Collected data entries:
>>

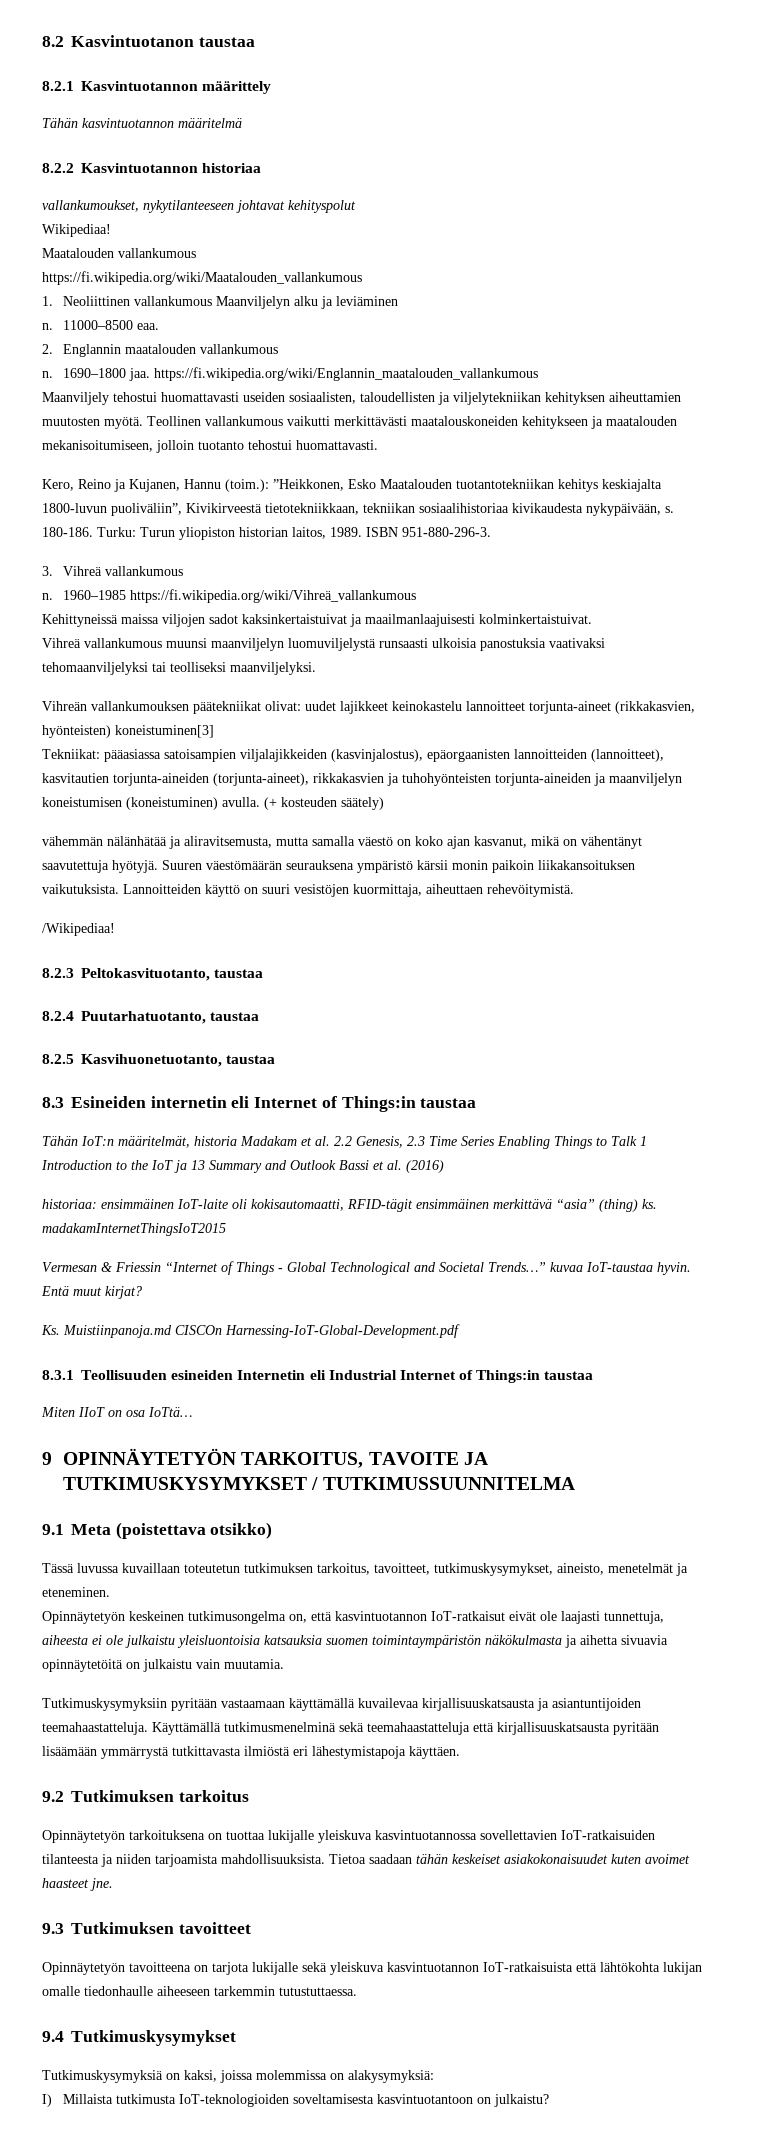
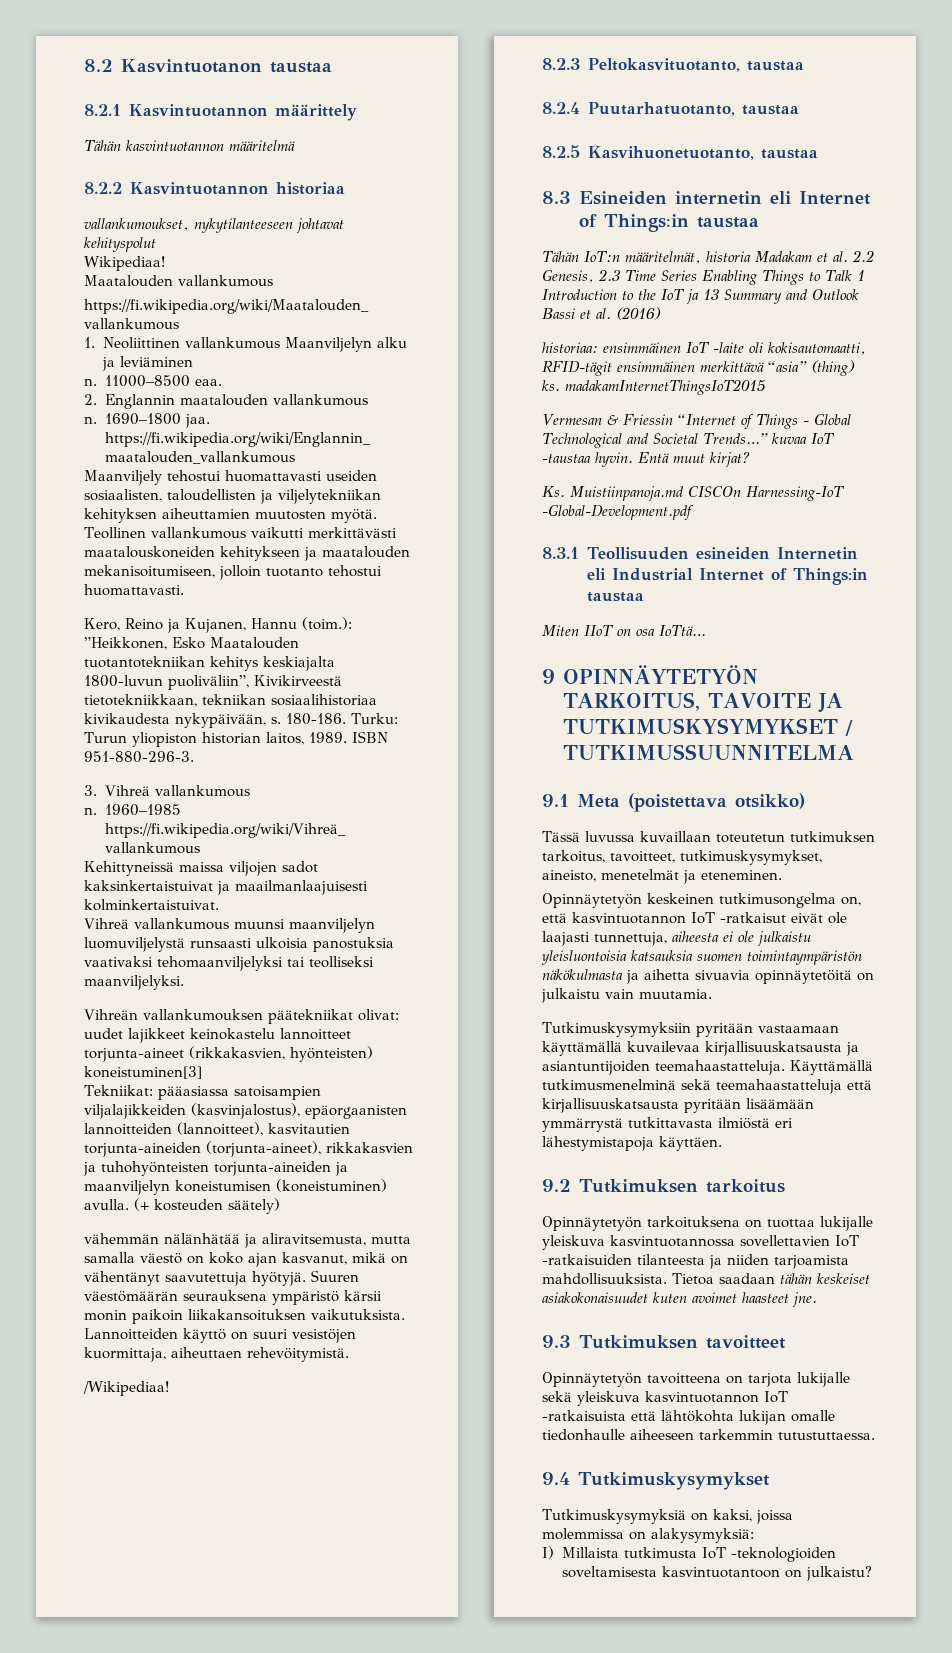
- historiaa: ensimmäinen IoT-laite oli kokisautomaatti, RFID-tägit ensimmäinen merkittävä “asia” (thing) ks. madakamInternetThingsIoT2015
+ historiaa: ensimmäinen IoT -laite oli kokisautomaatti, RFID-tägit ensimmäinen merkittävä “asia” (thing) ks. madakamInternetThingsIoT2015
- Vermesan & Friessin “Internet of Things - Global Technological and Societal Trends…” kuvaa IoT-taustaa hyvin.
+ Vermesan & Friessin “Internet of Things - Global Technological and Societal Trends…” kuvaa IoT -taustaa hyvin.
- Ks. Muistiinpanoja.md CISCOn Harnessing-IoT-Global-Development.pdf
+ Ks. Muistiinpanoja.md CISCOn Harnessing-IoT -Global-Development.pdf
- Opinnäytetyön keskeinen tutkimusongelma on, että kasvintuotannon IoT-ratkaisut eivät ole laajasti tunnettuja, aiheesta ei ole julkaistu yleisluontoisia katsauksia suomen toimintaympäristön näkökulmasta ja aihetta sivuavia opinnäytetöitä on julkaistu vain muutamia.
+ Opinnäytetyön keskeinen tutkimusongelma on, että kasvintuotannon IoT -ratkaisut eivät ole laajasti tunnettuja, aiheesta ei ole julkaistu yleisluontoisia katsauksia suomen toimintaympäristön näkökulmasta ja aihetta sivuavia opinnäytetöitä on julkaistu vain muutamia.
- Opinnäytetyön tarkoituksena on tuottaa lukijalle yleiskuva kasvintuotannossa sovellettavien IoT-ratkaisuiden tilanteesta ja niiden tarjoamista mahdollisuuksista.
+ Opinnäytetyön tarkoituksena on tuottaa lukijalle yleiskuva kasvintuotannossa sovellettavien IoT -ratkaisuiden tilanteesta ja niiden tarjoamista mahdollisuuksista.
- Opinnäytetyön tavoitteena on tarjota lukijalle sekä yleiskuva kasvintuotannon IoT-ratkaisuista että lähtökohta lukijan omalle tiedonhaulle aiheeseen tarkemmin tutustuttaessa.
+ Opinnäytetyön tavoitteena on tarjota lukijalle sekä yleiskuva kasvintuotannon IoT -ratkaisuista että lähtökohta lukijan omalle tiedonhaulle aiheeseen tarkemmin tutustuttaessa.
- I) Millaista tutkimusta IoT-teknologioiden soveltamisesta kasvintuotantoon on julkaistu?
+ I) Millaista tutkimusta IoT -teknologioiden soveltamisesta kasvintuotantoon on julkaistu?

<<

• **Instructions for the task**: Print the entries again exactly as they appear above. Do not print the pictures.

• **Solution to the problem**:
- historiaa: ensimmäinen IoT-laite oli kokisautomaatti, RFID-tägit ensimmäinen merkittävä “asia” (thing) ks. madakamInternetThingsIoT2015
+ historiaa: ensimmäinen IoT -laite oli kokisautomaatti, RFID-tägit ensimmäinen merkittävä “asia” (thing) ks. madakamInternetThingsIoT2015
- Vermesan & Friessin “Internet of Things - Global Technological and Societal Trends…” kuvaa IoT-taustaa hyvin.
+ Vermesan & Friessin “Internet of Things - Global Technological and Societal Trends…” kuvaa IoT -taustaa hyvin.
- Ks. Muistiinpanoja.md CISCOn Harnessing-IoT-Global-Development.pdf
+ Ks. Muistiinpanoja.md CISCOn Harnessing-IoT -Global-Development.pdf
- Opinnäytetyön keskeinen tutkimusongelma on, että kasvintuotannon IoT-ratkaisut eivät ole laajasti tunnettuja, aiheesta ei ole julkaistu yleisluontoisia katsauksia suomen toimintaympäristön näkökulmasta ja aihetta sivuavia opinnäytetöitä on julkaistu vain muutamia.
+ Opinnäytetyön keskeinen tutkimusongelma on, että kasvintuotannon IoT -ratkaisut eivät ole laajasti tunnettuja, aiheesta ei ole julkaistu yleisluontoisia katsauksia suomen toimintaympäristön näkökulmasta ja aihetta sivuavia opinnäytetöitä on julkaistu vain muutamia.
- Opinnäytetyön tarkoituksena on tuottaa lukijalle yleiskuva kasvintuotannossa sovellettavien IoT-ratkaisuiden tilanteesta ja niiden tarjoamista mahdollisuuksista.
+ Opinnäytetyön tarkoituksena on tuottaa lukijalle yleiskuva kasvintuotannossa sovellettavien IoT -ratkaisuiden tilanteesta ja niiden tarjoamista mahdollisuuksista.
- Opinnäytetyön tavoitteena on tarjota lukijalle sekä yleiskuva kasvintuotannon IoT-ratkaisuista että lähtökohta lukijan omalle tiedonhaulle aiheeseen tarkemmin tutustuttaessa.
+ Opinnäytetyön tavoitteena on tarjota lukijalle sekä yleiskuva kasvintuotannon IoT -ratkaisuista että lähtökohta lukijan omalle tiedonhaulle aiheeseen tarkemmin tutustuttaessa.
- I) Millaista tutkimusta IoT-teknologioiden soveltamisesta kasvintuotantoon on julkaistu?
+ I) Millaista tutkimusta IoT -teknologioiden soveltamisesta kasvintuotantoon on julkaistu?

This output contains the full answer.